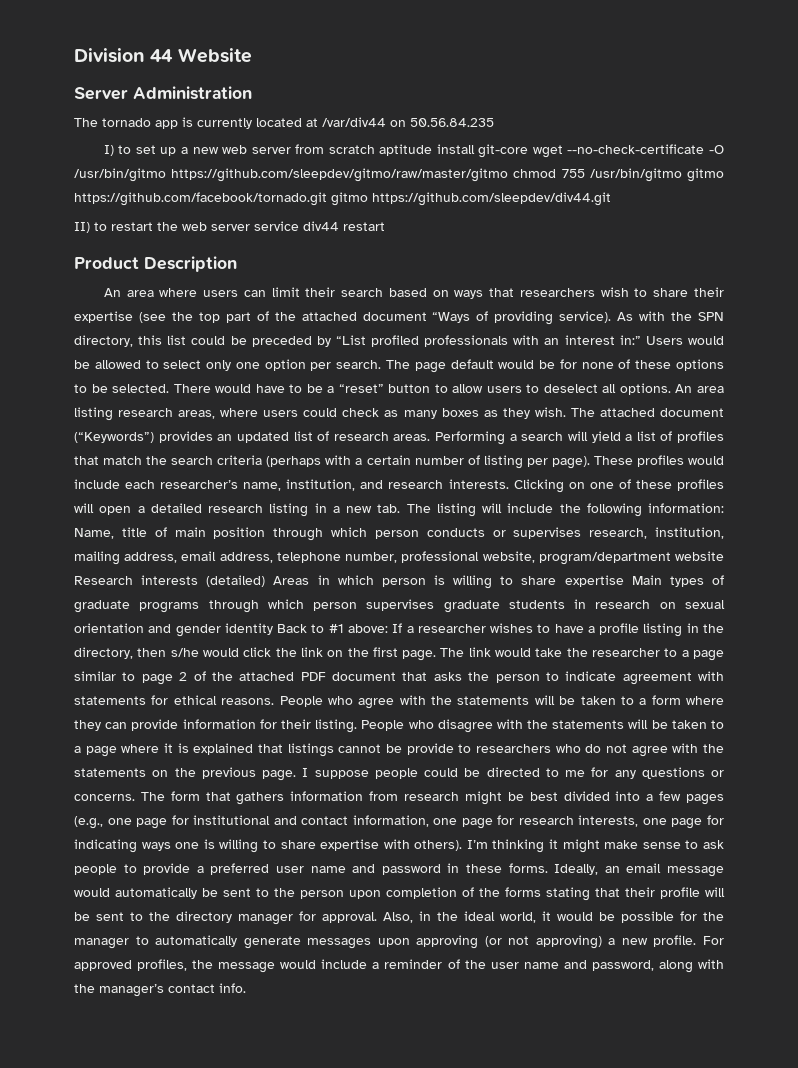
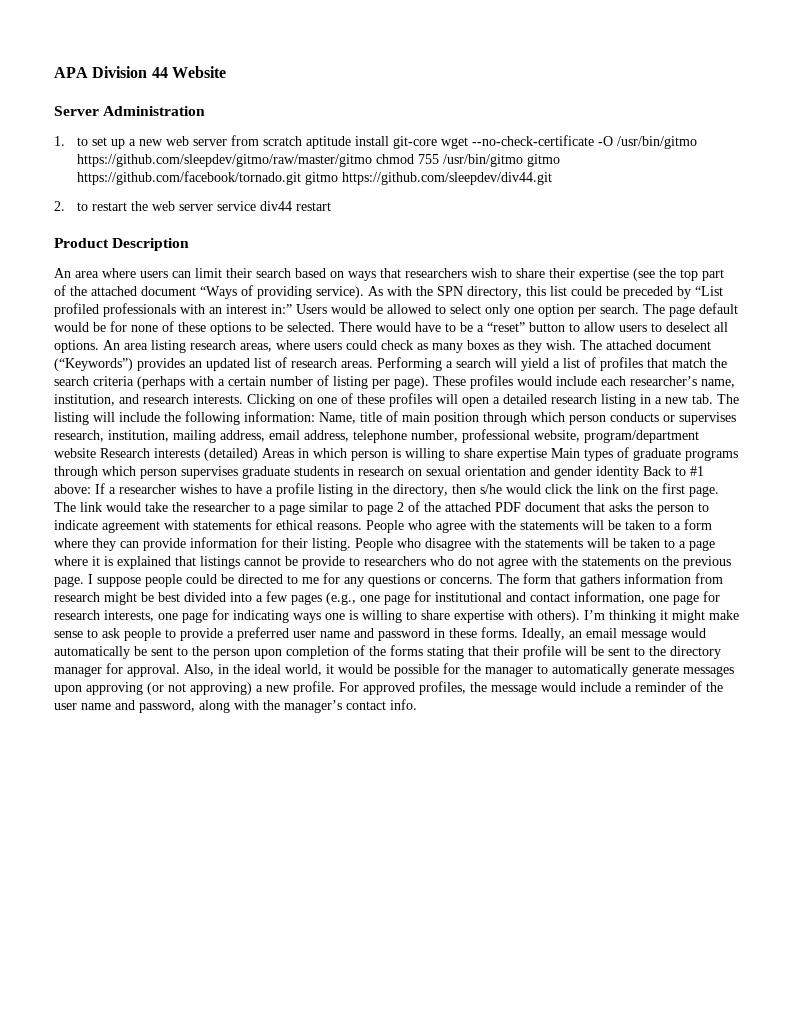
(74, 55) none -> [54,67,88,78] APA
[74,117,494,129] [103,145,114,156] The tornado app is currently located at /var/div44 on 50.56.84.235 // I) -> [54,136,65,146] 1.
[74,222,90,233] II) -> [54,201,65,211] 2.

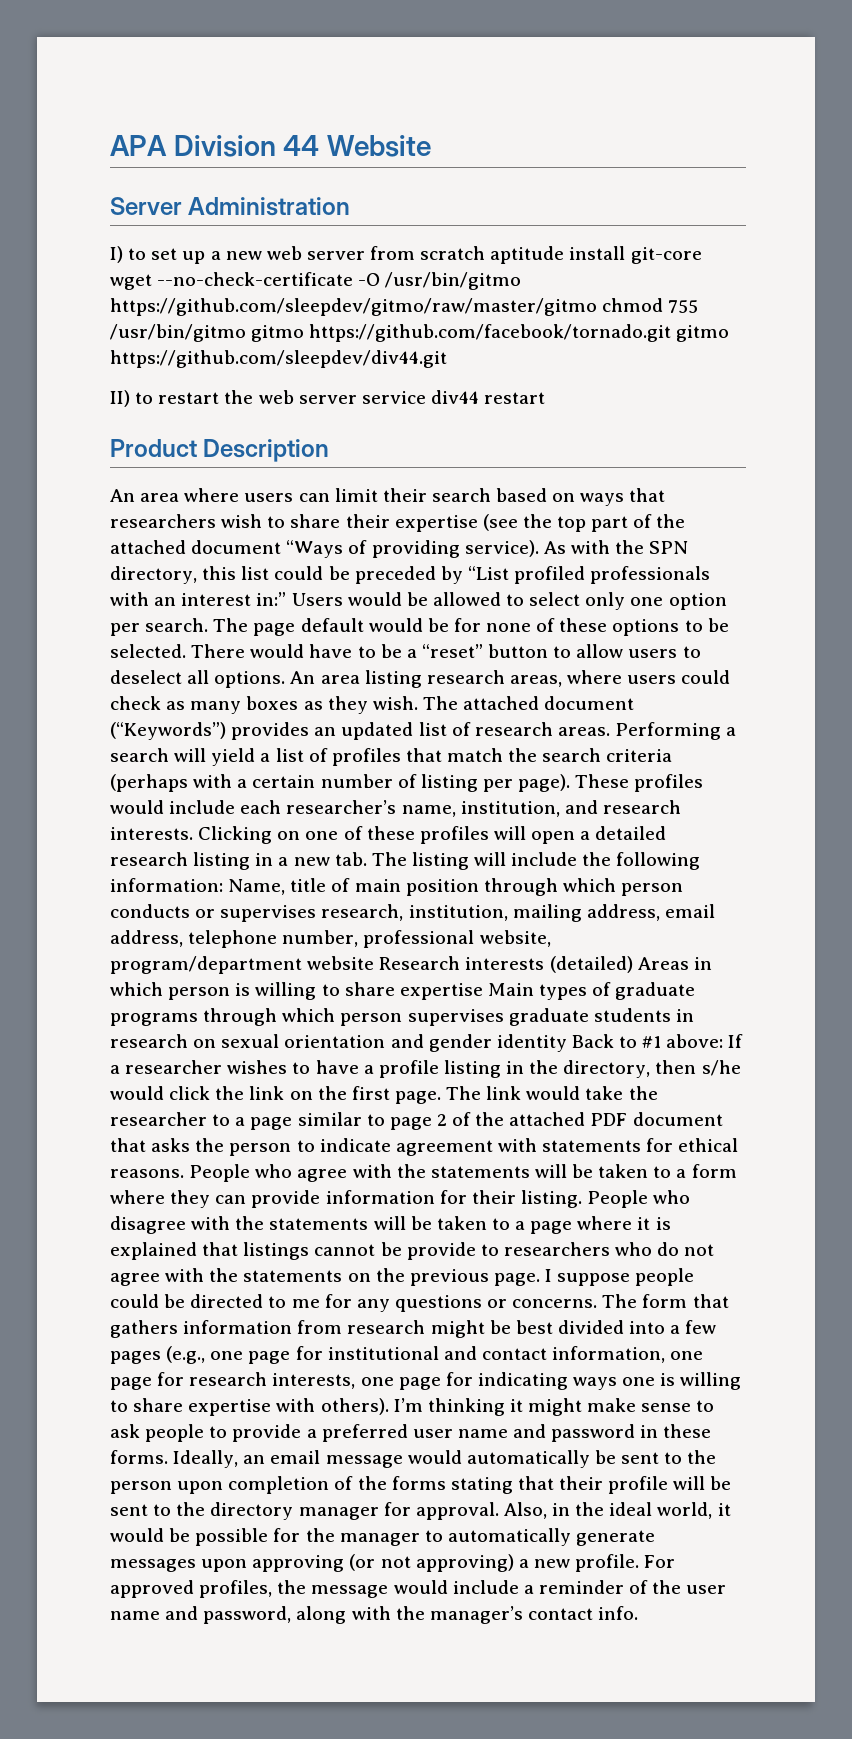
[54,136,65,146] 1. -> [110,246,123,263] I)
[54,201,65,211] 2. -> [110,390,130,407] II)

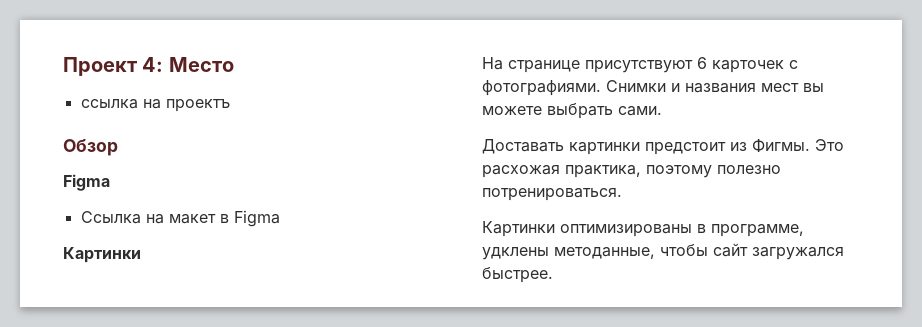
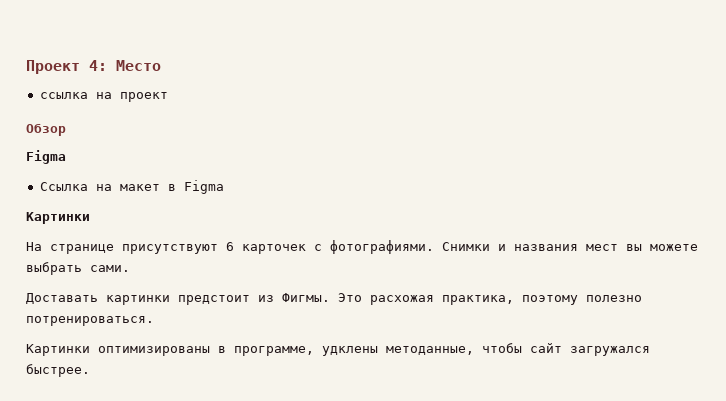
[165,99,230,112] проектъ -> [119,92,168,102] проект

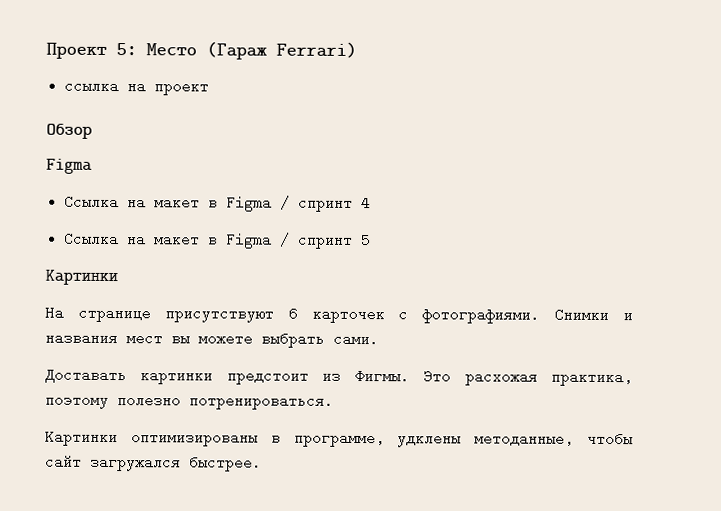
[89,60,107,71] 4: -> [116,43,137,56] 5:
(161, 65) none -> [206,41,357,60] (Гараж Ferrari)
(224, 187) none -> [280,193,372,212] [64,229,372,249] / спринт 4 // Ссылка на макет в Figma / спринт 5

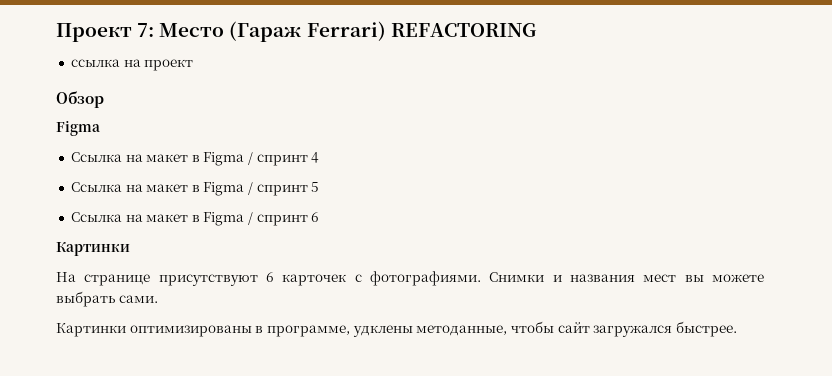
[116,43,137,56] 5: -> [137,23,155,37] 7:
(357, 49) none -> [390,23,537,37] REFACTORING
(372, 240) none -> [70,212,320,226] // Ссылка на макет в Figma / спринт 6
[45,365,634,387] [45,390,334,410] // Доставать картинки предстоит из Фигмы. Это расхожая практика, поэтому полезно потренироваться. -> (158, 299) none

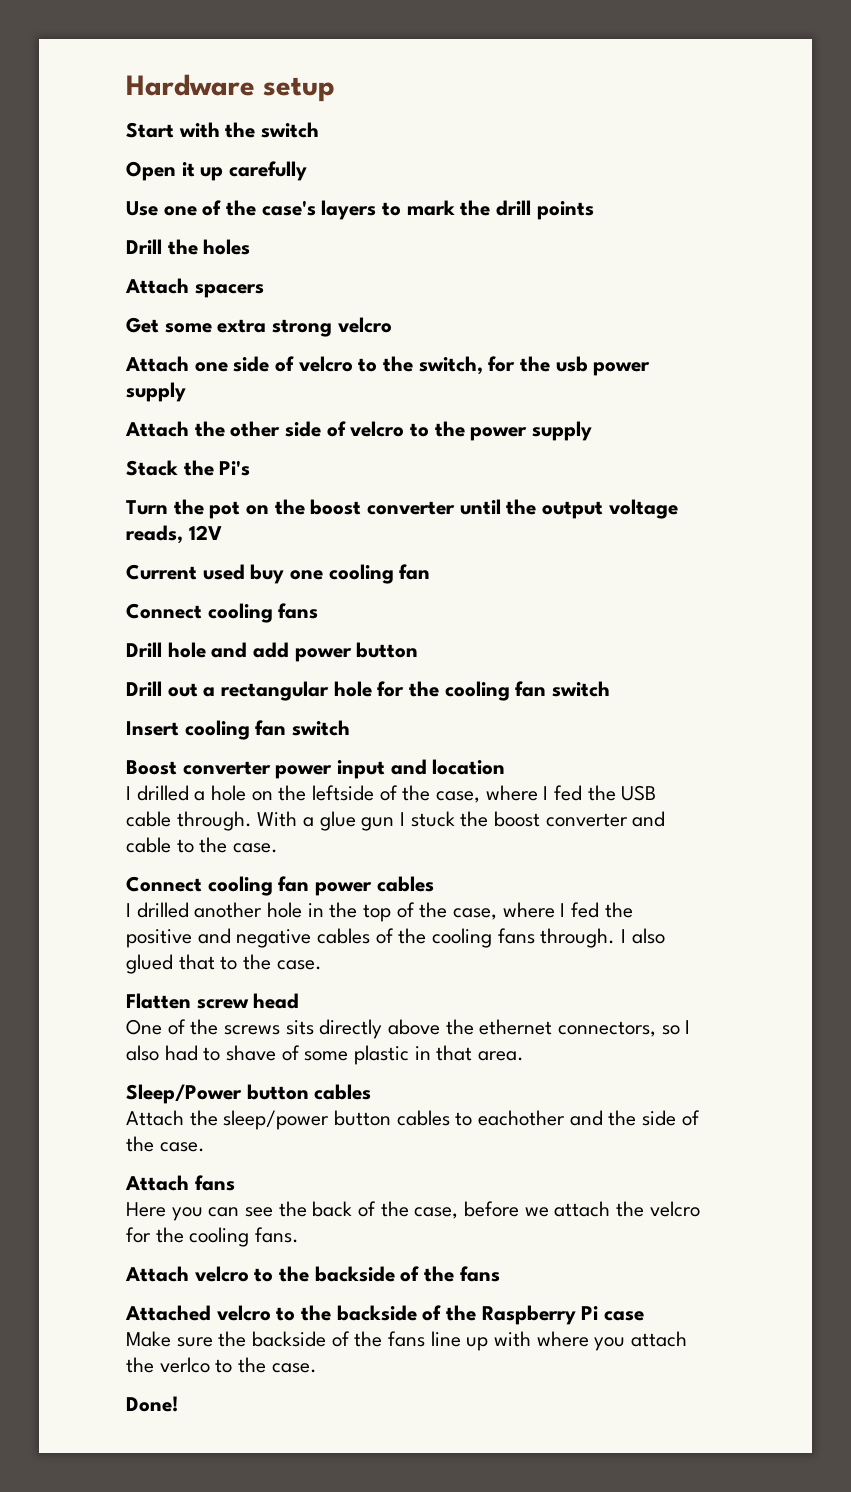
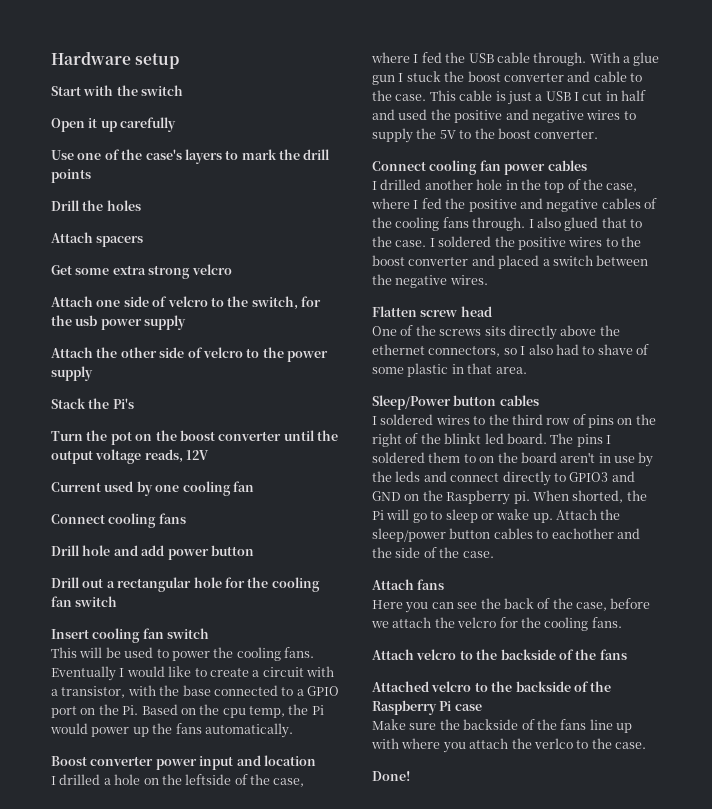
[250,564,285,584] buy -> [136,481,153,496] by
(351, 728) none -> [51,647,314,661] [51,666,334,681] [51,685,339,698] [51,704,324,718] [50,723,293,738] // This will be used to power the cooling fans. Eventually I would like to create a circuit with a transistor, with the base connected to a GPIO port on the Pi. Based on the cpu temp, the Pi would power up the fans automatically.
(279, 848) none -> [429,90,647,105] [372,109,636,123] [372,128,599,143] This cable is just a USB I cut in half and used the positive and negative wires to supply the 5V to the boost converter.
(322, 965) none -> [429,236,641,250] [372,255,649,269] [372,274,488,288] I soldered the positive wires to the boost converter and placed a switch between the negative wires.
(372, 1092) none -> [372,414,656,428] [372,433,611,447] [372,452,654,467] [372,471,635,486] [372,490,647,505] [372,509,553,523] I soldered wires to the third row of pins on the right of the blinkt led board. The pins I soldered them to on the board aren't in use by the leds and connect directly to GPIO3 and GND on the Raspberry pi. When shorted, the Pi will go to sleep or wake up.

====

## What needs to be done
Please output all of the entries exactly as they appear, with no pictures.

## Reply
(74, 55) none -> [54,67,88,78] APA
[74,117,494,129] [103,145,114,156] The tornado app is currently located at /var/div44 on 50.56.84.235 // I) -> [54,136,65,146] 1.
[74,222,90,233] II) -> [54,201,65,211] 2.

[54,136,65,146] 1. -> [110,246,123,263] I)
[54,201,65,211] 2. -> [110,390,130,407] II)

[165,99,230,112] проектъ -> [119,92,168,102] проект

[89,60,107,71] 4: -> [116,43,137,56] 5:
(161, 65) none -> [206,41,357,60] (Гараж Ferrari)
(224, 187) none -> [280,193,372,212] [64,229,372,249] / спринт 4 // Ссылка на макет в Figma / спринт 5

[116,43,137,56] 5: -> [137,23,155,37] 7:
(357, 49) none -> [390,23,537,37] REFACTORING
(372, 240) none -> [70,212,320,226] // Ссылка на макет в Figma / спринт 6
[45,365,634,387] [45,390,334,410] // Доставать картинки предстоит из Фигмы. Это расхожая практика, поэтому полезно потренироваться. -> (158, 299) none

[250,564,285,584] buy -> [136,481,153,496] by
(351, 728) none -> [51,647,314,661] [51,666,334,681] [51,685,339,698] [51,704,324,718] [50,723,293,738] // This will be used to power the cooling fans. Eventually I would like to create a circuit with a transistor, with the base connected to a GPIO port on the Pi. Based on the cpu temp, the Pi would power up the fans automatically.
(279, 848) none -> [429,90,647,105] [372,109,636,123] [372,128,599,143] This cable is just a USB I cut in half and used the positive and negative wires to supply the 5V to the boost converter.
(322, 965) none -> [429,236,641,250] [372,255,649,269] [372,274,488,288] I soldered the positive wires to the boost converter and placed a switch between the negative wires.
(372, 1092) none -> [372,414,656,428] [372,433,611,447] [372,452,654,467] [372,471,635,486] [372,490,647,505] [372,509,553,523] I soldered wires to the third row of pins on the right of the blinkt led board. The pins I soldered them to on the board aren't in use by the leds and connect directly to GPIO3 and GND on the Raspberry pi. When shorted, the Pi will go to sleep or wake up.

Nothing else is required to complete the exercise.